------ INPUT MATERIAL ------

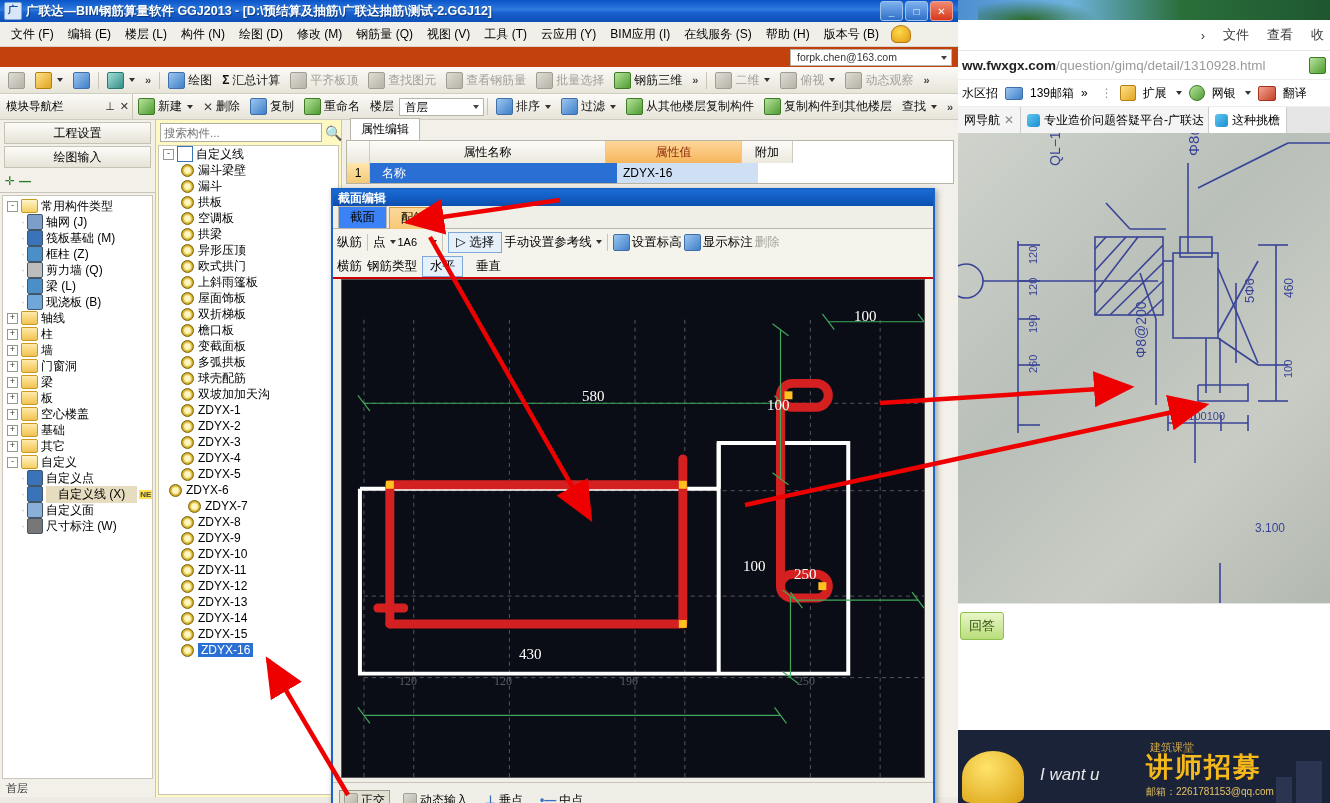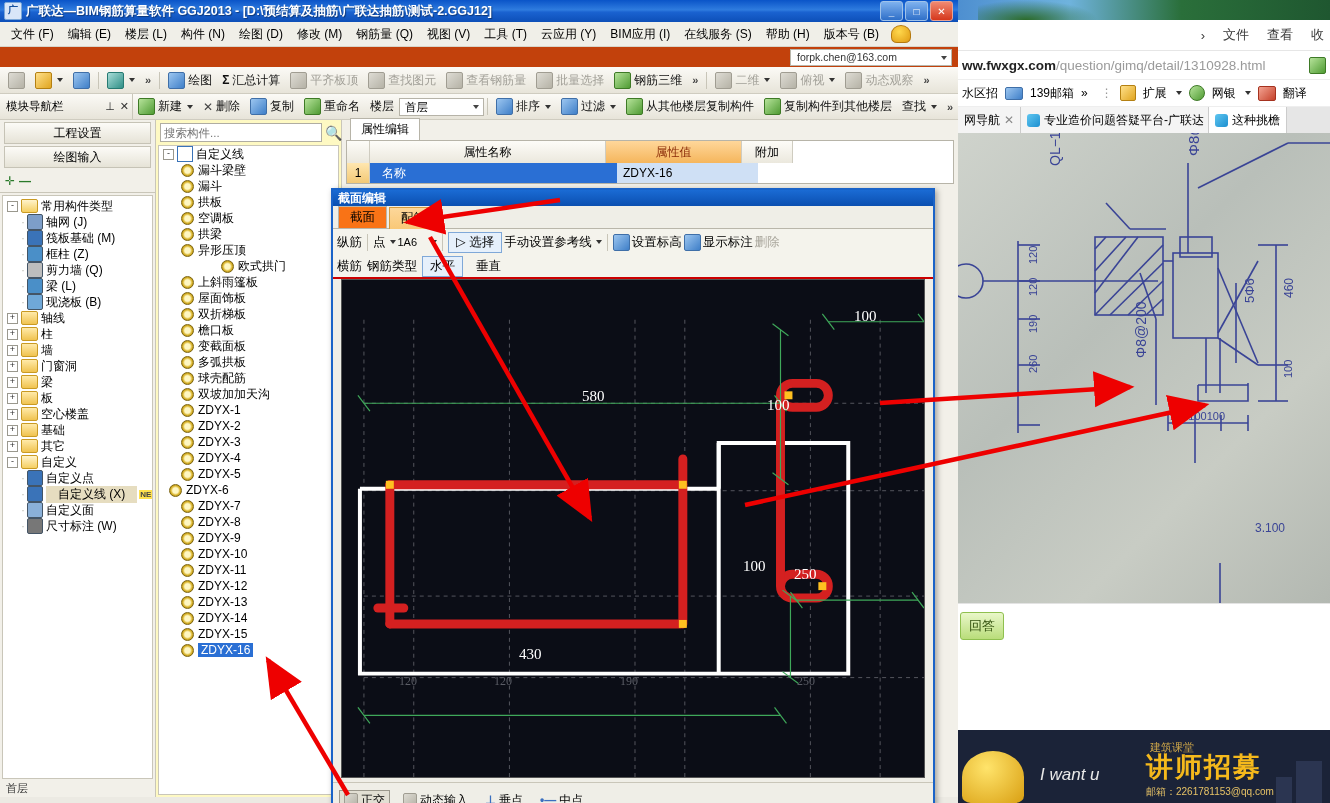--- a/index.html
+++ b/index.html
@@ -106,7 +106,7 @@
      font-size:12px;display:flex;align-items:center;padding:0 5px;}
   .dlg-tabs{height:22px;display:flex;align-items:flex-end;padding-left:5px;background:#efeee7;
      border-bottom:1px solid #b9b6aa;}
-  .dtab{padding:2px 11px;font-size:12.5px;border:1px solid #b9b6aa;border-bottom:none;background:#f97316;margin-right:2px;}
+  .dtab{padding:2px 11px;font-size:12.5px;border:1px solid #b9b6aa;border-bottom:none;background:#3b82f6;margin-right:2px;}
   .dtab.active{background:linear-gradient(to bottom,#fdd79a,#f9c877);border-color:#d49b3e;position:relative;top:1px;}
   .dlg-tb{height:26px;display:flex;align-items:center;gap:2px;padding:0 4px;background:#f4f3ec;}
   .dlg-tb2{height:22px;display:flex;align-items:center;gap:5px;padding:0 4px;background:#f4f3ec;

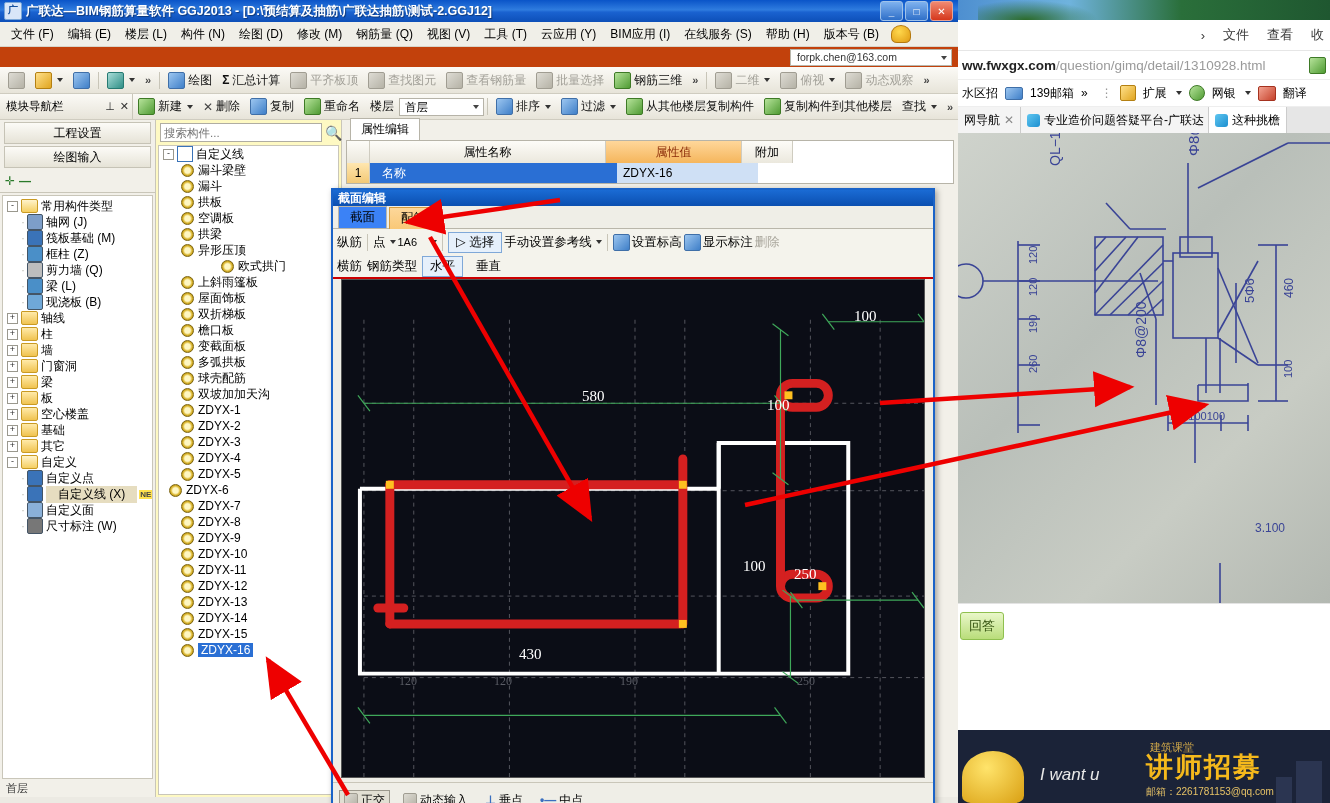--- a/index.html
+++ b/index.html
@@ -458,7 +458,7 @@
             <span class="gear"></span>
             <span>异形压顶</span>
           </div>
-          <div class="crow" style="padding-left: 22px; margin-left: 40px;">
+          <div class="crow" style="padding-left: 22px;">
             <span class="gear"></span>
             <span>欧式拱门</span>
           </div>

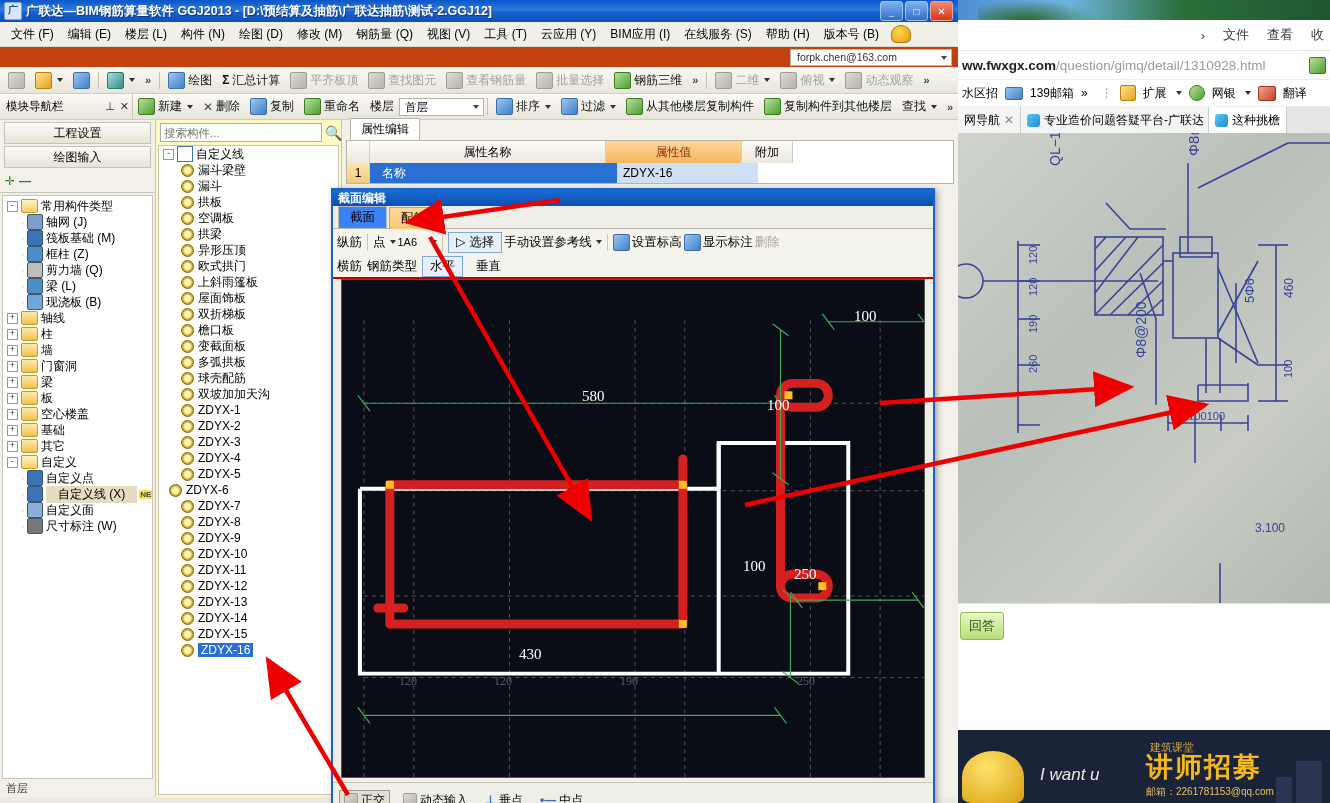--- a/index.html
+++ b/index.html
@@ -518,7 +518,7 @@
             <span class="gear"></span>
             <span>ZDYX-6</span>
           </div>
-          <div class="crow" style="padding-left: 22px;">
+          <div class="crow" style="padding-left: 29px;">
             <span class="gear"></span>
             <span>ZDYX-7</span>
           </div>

------

■ WHAT IS BEING ASKED
Count lines above containing "align" and report only the total.

■ TASK RESULT
4